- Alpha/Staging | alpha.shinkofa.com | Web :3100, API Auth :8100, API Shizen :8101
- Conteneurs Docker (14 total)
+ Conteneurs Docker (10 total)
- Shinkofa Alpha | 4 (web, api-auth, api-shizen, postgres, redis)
...
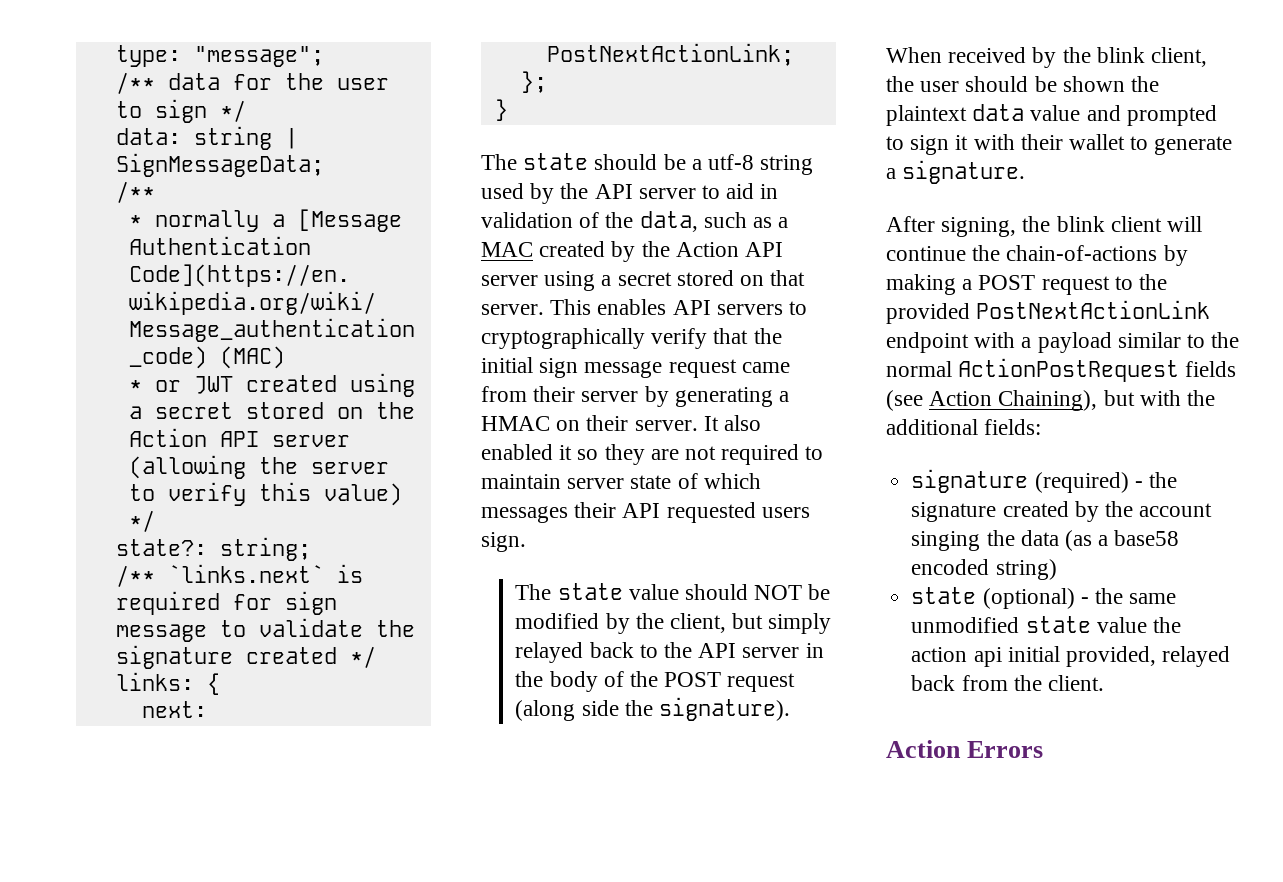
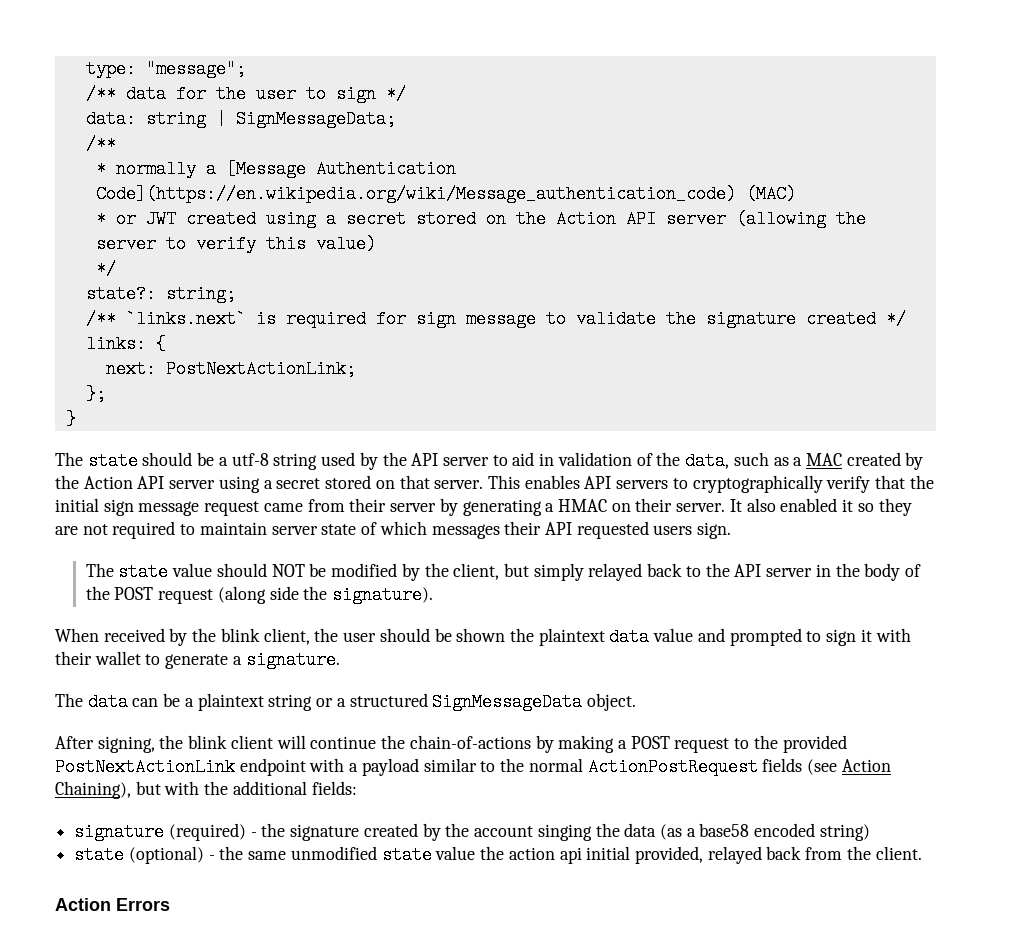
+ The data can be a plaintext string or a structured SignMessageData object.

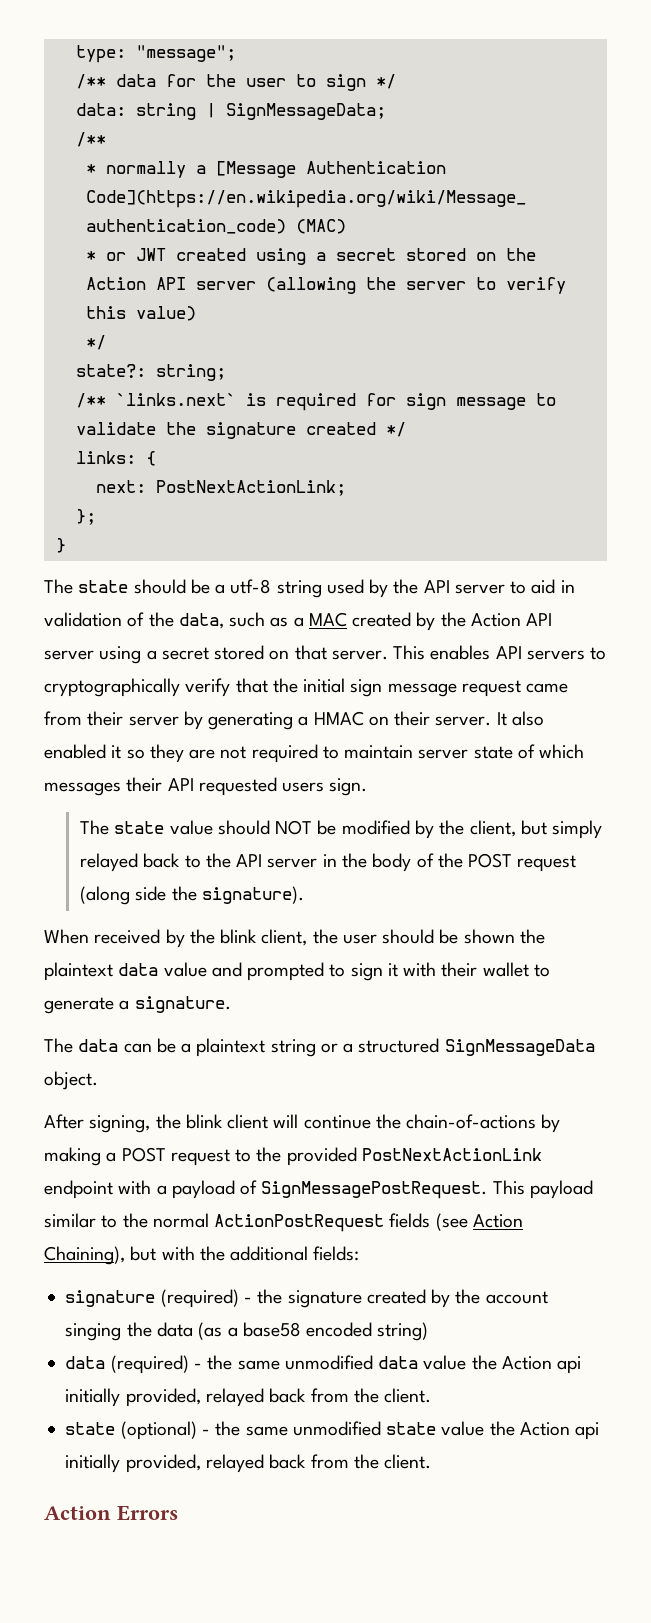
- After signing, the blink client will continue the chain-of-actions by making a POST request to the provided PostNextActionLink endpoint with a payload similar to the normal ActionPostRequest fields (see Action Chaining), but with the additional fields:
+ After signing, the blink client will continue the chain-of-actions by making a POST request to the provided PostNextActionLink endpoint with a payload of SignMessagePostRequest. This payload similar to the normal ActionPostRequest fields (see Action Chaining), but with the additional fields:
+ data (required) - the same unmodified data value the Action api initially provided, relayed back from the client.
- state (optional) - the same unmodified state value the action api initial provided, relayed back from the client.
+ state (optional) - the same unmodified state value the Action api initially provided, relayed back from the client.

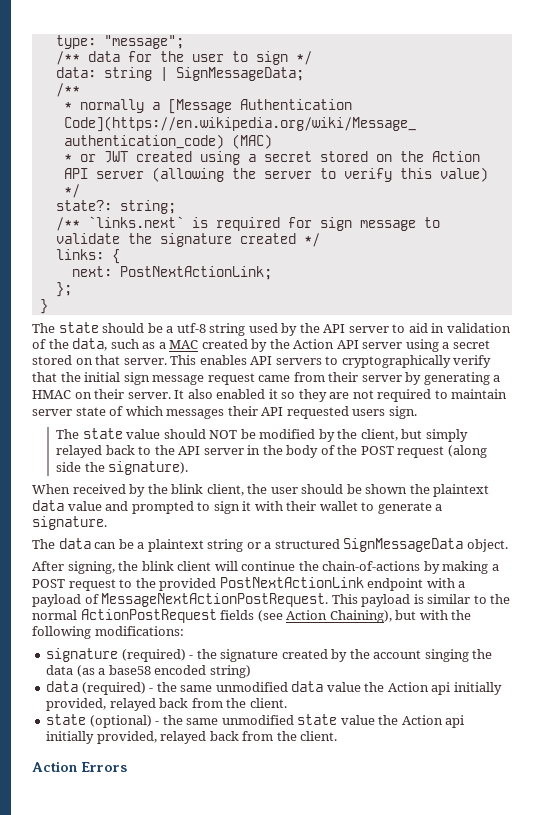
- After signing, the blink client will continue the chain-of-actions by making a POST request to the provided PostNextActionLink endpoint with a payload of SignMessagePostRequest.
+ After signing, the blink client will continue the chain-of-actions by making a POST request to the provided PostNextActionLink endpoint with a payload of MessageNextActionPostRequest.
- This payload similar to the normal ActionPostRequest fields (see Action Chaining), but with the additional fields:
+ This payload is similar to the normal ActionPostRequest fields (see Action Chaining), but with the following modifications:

Brief: Give back the records above exactly, limited to the lines between the one holding "- Conteneurs Docker (14 total)" and the one holding "- Shinkofa Alpha", inclusive.

Response:
- Conteneurs Docker (14 total)
+ Conteneurs Docker (10 total)
- Shinkofa Alpha | 4 (web, api-auth, api-shizen, postgres, redis)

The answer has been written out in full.